Pam,
The most important thing of all that you need to know about a PEG tube is that it can save your life - literally! Even with Dana's unusual issues with his, he always has said that without the PEG, he wouldn't be here. At one point it was the only way he could take nutrition and the necessary hydration. His first PEG was the button-type. (Do an "image" search on Google to see exactly what they look like...it's not scary, I promise!) It was installed the same day as his tonsilectomy and radical neck disection. From the very beginning, we maintained it by flushing it with water. This made handling it, maintaining it, and using it later on no big deal. He is diabetic and the edges of the hole never looked quite right. We kept showing it to doctors, and they kept telling us to keep an eye on it.

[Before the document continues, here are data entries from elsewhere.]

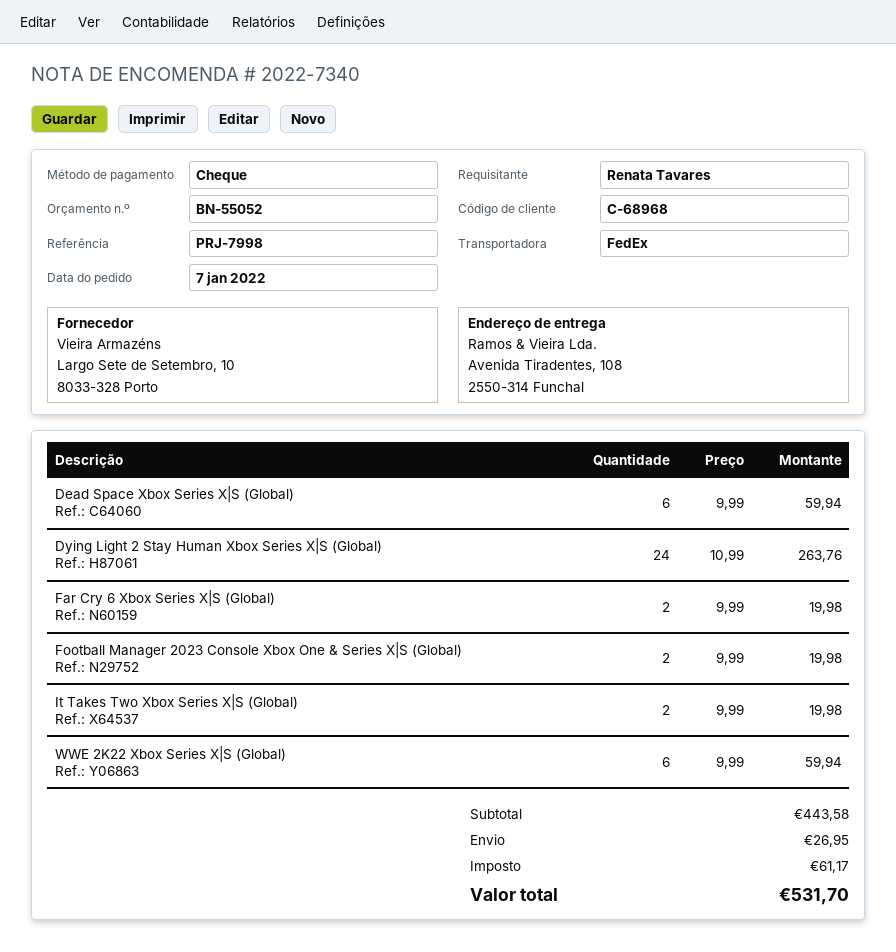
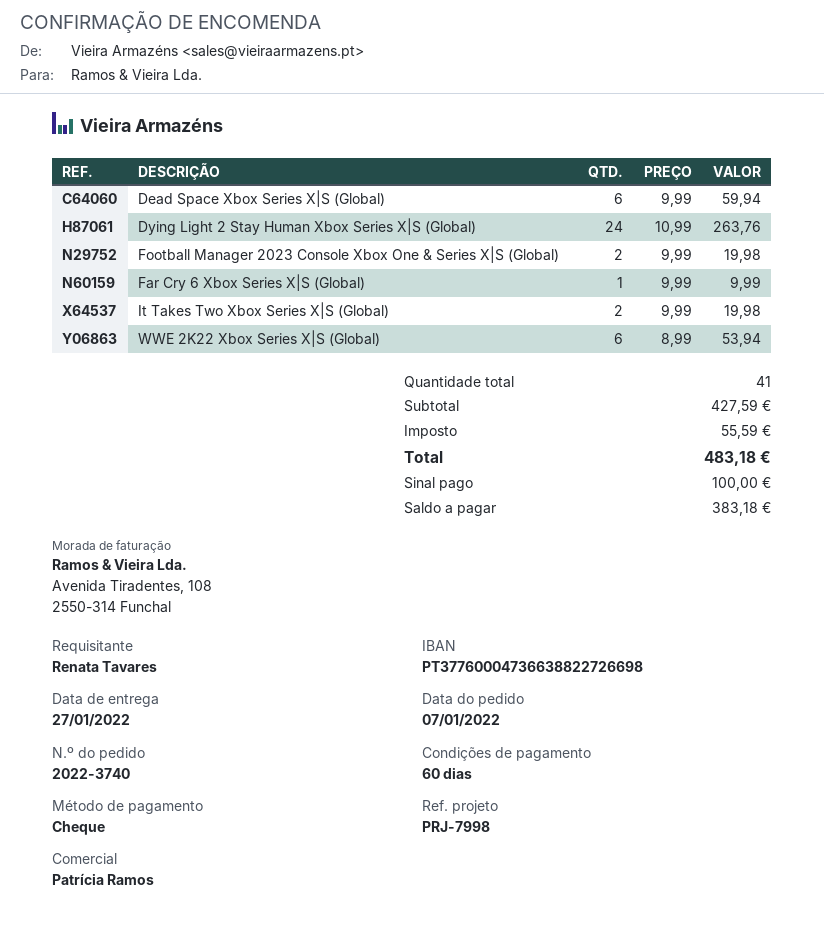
order number: 2022-7340 -> 2022-3740
Far Cry 6 Xbox Series X|S (Global): 2 x 9.99 = 19.98 -> 1 x 9.99 = 9.99
WWE 2K22 Xbox Series X|S (Global): 6 x 9.99 = 59.94 -> 6 x 8.99 = 53.94
subtotal: 443.58 -> 427.59
shipping: 26.95 -> none
tax: 61.17 -> 55.59
total: 531.70 -> 483.18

We had decided to be more proactive about getting something done about it - right after his cousin's three day visit. The day she arrived, we went out to dinner. He was having soup, as that was the only thing he could swallow at the time. All of a sudden, he got up and went to the restroom. He's not sure if he got sick because the button popped out, or the button popped out because he got sick, but we wound up in the ER, where the ER doc said he'd never seen anything like it! The docs played "pass the buck" on who was responsible for replacing it. Four days later, the original general surgeon came in and replaced it with the balloon type PEG. Lesson learned: ALWAYS list your MO as your primary doc if you need to be hosptitalized. If we had, he would have been handled differently, and put on the Oncology floor, and had better care. (This info was from the patient advocate at the hospital.) Anyway, a few weeks later, Dana was late taking his liquid nutrition, and his stomach tried to digest the balloon on the inside! Off to the Dr. again to get the balloon deflated, the PEG adjusted, and the balloon re-inflated. By this time, we were laughing with the general surgeon about Dana's unusual PEG tube adventures.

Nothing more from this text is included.